Complementary treatment methods

  • Magnetic resonance therapy (MRI) (synonyms: MBST nuclear magnetic resonance therapy, nuclear magnetic resonance therapy, multibiosignal therapy, multi-bio-signal therapy, MBST nuclear magnetic resonance) – treatment method in which magnetic resonance imaging (MRI; magnetic resonance imaging; abbreviated as nuclear magnetic resonance), known from diagnostics, is used therapeutically. The procedure aims at reactivating metabolic processes in the cells, thus enabling the regeneration of defective cartilage and bone tissue.
  • Whole-body vibration training (“whole-body vibration exercise”, WBV training); two systems are available for this purpose:
    • Side-alternating plate systems and
    • Vertically oscillating plate systems or possibility for dual vibration (vertical and/or side-alternating).

Measures for fractures

If a compression fracture (fracture caused by the compression of a bone in the longitudinal axis) of the vertebral body has already occurred, adequate pain therapy must be administered.Other measures.
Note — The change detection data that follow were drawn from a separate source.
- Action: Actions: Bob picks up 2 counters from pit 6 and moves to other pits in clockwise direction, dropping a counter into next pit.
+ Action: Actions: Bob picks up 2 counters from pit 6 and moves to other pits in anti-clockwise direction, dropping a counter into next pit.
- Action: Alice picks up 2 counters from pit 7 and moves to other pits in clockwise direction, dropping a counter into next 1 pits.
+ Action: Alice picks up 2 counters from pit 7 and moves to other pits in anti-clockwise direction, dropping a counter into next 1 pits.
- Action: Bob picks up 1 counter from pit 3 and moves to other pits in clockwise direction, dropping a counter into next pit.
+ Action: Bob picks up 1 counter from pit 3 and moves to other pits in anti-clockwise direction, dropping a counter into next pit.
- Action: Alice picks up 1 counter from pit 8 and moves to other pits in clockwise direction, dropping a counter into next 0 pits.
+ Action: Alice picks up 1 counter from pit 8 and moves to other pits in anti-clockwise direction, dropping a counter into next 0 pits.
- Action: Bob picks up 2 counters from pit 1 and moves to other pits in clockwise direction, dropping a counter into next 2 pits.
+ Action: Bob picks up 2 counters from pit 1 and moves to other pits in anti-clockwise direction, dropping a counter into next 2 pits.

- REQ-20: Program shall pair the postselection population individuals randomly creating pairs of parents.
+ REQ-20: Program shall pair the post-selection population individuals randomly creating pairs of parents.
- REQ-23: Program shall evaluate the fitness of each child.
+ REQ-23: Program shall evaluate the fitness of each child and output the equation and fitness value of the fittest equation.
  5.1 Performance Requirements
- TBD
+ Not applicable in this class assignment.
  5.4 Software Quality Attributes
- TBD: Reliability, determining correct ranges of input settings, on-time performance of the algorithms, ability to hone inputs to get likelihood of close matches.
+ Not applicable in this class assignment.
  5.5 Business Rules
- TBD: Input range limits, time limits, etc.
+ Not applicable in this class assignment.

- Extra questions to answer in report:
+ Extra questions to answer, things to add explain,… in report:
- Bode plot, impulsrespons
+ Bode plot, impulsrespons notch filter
  • Relieve fracture pain, joint capsule irritation, and insertional tendopathies with appropriate positioning. The relieving position for acute pain is usually supine with the hip and knee joints flexed 90 degrees each. Underpadding of the shoulder region as well as the upper portions of the thoracic spine to provide broad-based support for the hunchback. In the lateral position, the hip and knee joints should be bent by about 90 degrees for de-lordosis of the lumbar spine.
  • Physical measures to treat the discomfort of muscles, bones, ligaments and joint capsules.
  • Thermotherapy
    • Cold applications for fresh fractures and for acutely painful processes (avoid hypothermia!).
    • Heat applications to relax painful hypertonic muscle groups.
  • Massages to reduce pain from cramping; contraindicated in fresh fractures (not indicated.
  • Physiotherapy for patient mobilization and strengthening of overloaded muscle groups.
  • For chronic pain, isometric exercises in the unloading position are useful.
  • Orthoses (orthopedic devices with posture-correcting and supporting function) are used to relieve pain and mobilize the patient.